医療訴訟とは簡単に言ってしまえば医療ミスに対して患者やその家族、亡くなってしまっている場合にはその遺族などが病院などの医療機関を相手にとって起こす訴訟の総称です。一般的に医療訴訟の勝率と言うのはそれほど高くないとされており、費用ばかりがかかって勝訴してもメリットがないとされているのですが実際にはどのようになっているのでしょうか。
最新のデータによると平成22年度のデータで20.6パーセントとなっており、これは過去のデータなどと比較すると減少傾向にあるとされています。またそれ以前のデータなども確認してみると徐々に勝率が下がっていることが分かりますし、訴訟を起こすケース自体が減少傾向になっているという結果が出ています。

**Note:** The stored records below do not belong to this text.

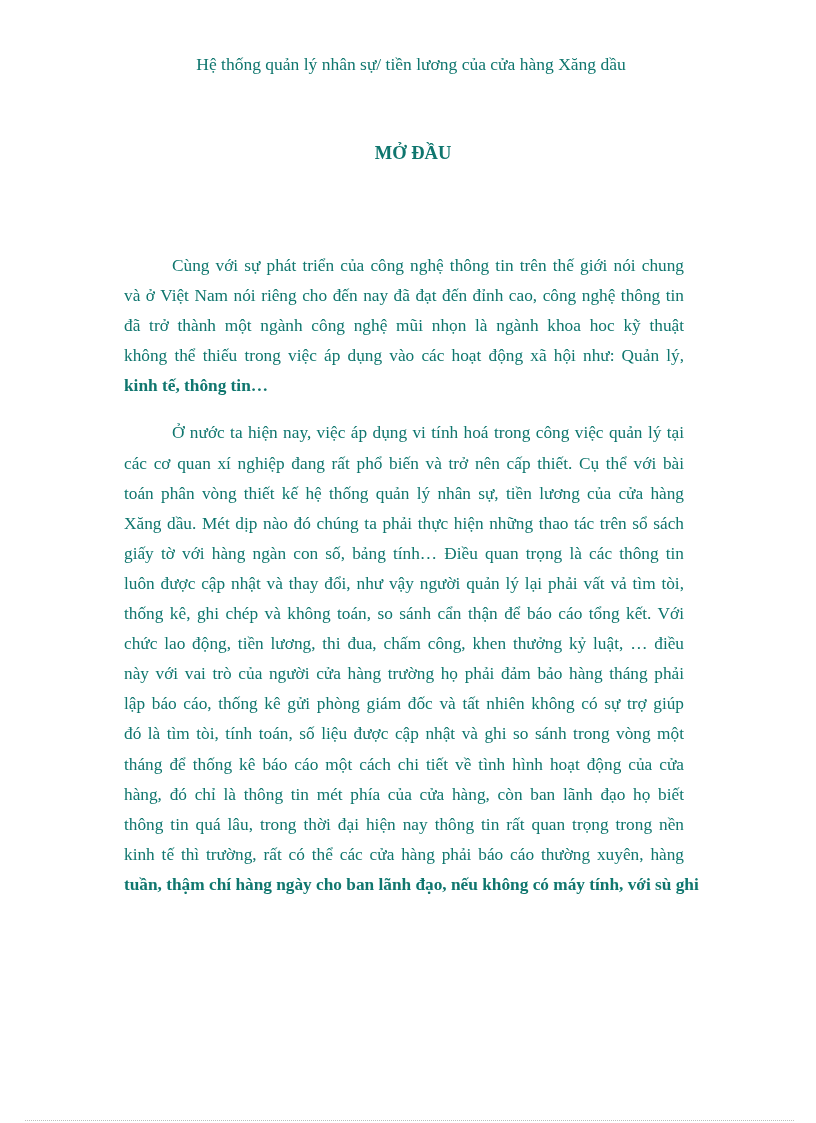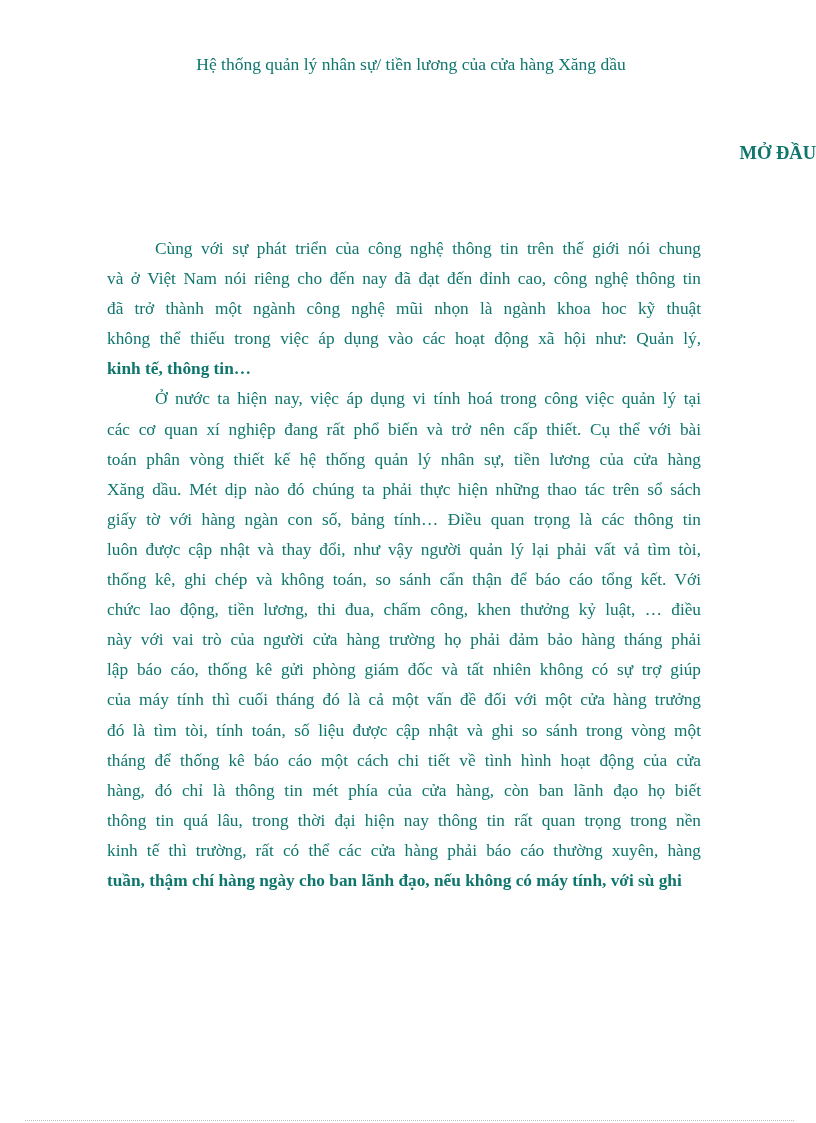--- a/index.html
+++ b/index.html
@@ -16,7 +16,7 @@
   }
   .doc-title {
     position: absolute; top: 140px; left: 0; width: 100%;
-    text-align: right; font-size: 18.5px; font-weight: bold; line-height: 26px;
+    text-align: center; font-size: 18.5px; font-weight: bold; line-height: 26px;
     padding-left: 10px; box-sizing: border-box;
   }
   .body-text {

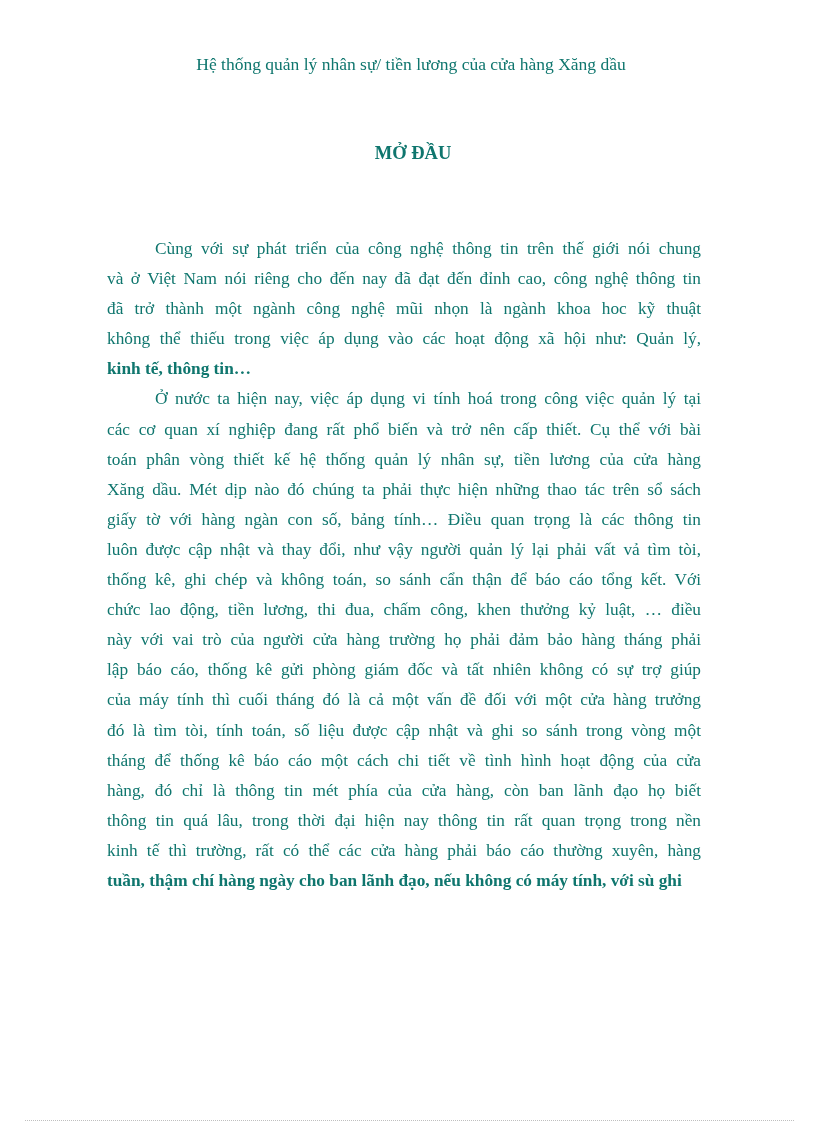--- a/index.html
+++ b/index.html
@@ -23,7 +23,7 @@
     position: absolute; top: 234px; left: 107px; width: 594px;
   }
   .body-text p {
-    margin: 0; font-size: 17.3px; line-height: 30.1px;
+    margin: 17px; font-size: 17.3px; line-height: 30.1px;
     text-align: justify; text-indent: 48px;
   }
   .line { display: block; text-align: justify; text-align-last: justify; white-space: nowrap; }

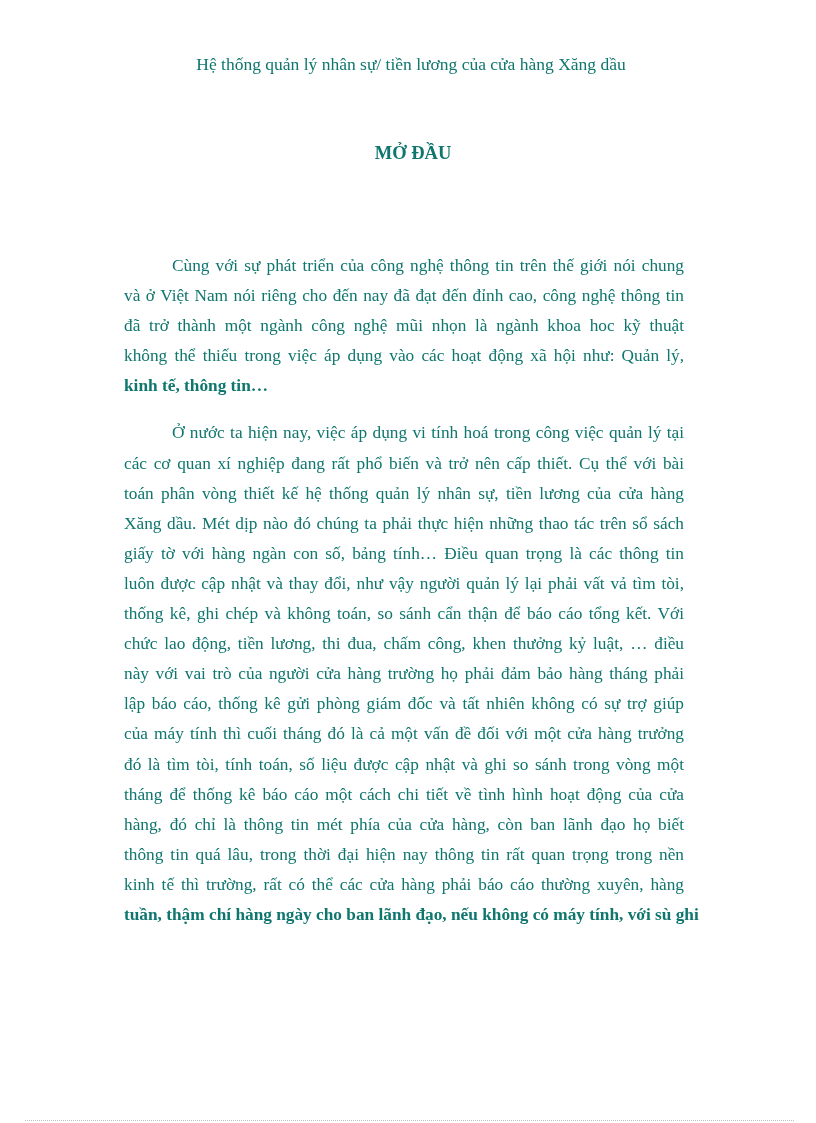--- a/index.html
+++ b/index.html
@@ -61,7 +61,6 @@
       <span class="line">chức lao động, tiền lương, thi đua, chấm công, khen thưởng kỷ luật, … điều</span>
       <span class="line">này với vai trò của người cửa hàng trường họ phải đảm bảo hàng tháng phải</span>
       <span class="line">lập báo cáo, thống kê gửi phòng giám đốc và tất nhiên không có sự trợ giúp</span>
-      <span class="line">của máy tính thì cuối tháng đó là cả một vấn đề đối với một cửa hàng trưởng</span>
       <span class="line">đó là tìm tòi, tính toán, số liệu được cập nhật và ghi so sánh trong vòng một</span>
       <span class="line">tháng để thống kê báo cáo một cách chi tiết về tình hình hoạt động của cửa</span>
       <span class="line">hàng, đó chỉ là thông tin mét phía của cửa hàng, còn ban lãnh đạo họ biết</span>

これはどういうことなのかというと、まず裁判を起こすためには弁護士を雇わなくてはいけないのですが医療訴訟に関しては弁護士側も専門知識が必要となってくるためなかなか専門知識を持っている弁護士がいないという実情がひとつの原因となっているのではないかとされています。また裁判所側に関しても被害者の勝率が上がってしまうとそれだけ医療ミスに対しての訴訟の敷居が低くなりやすくなってしまうので、医療現場が萎縮してしまい医療崩壊に繋がってしまうのではないかと言う懸念があるとされています。そのためよほどの医療ミスの証拠がない限りは医療機関側に有利になるようにされていると考えられているので、勝率が低くなっていると言う部分もあるようです。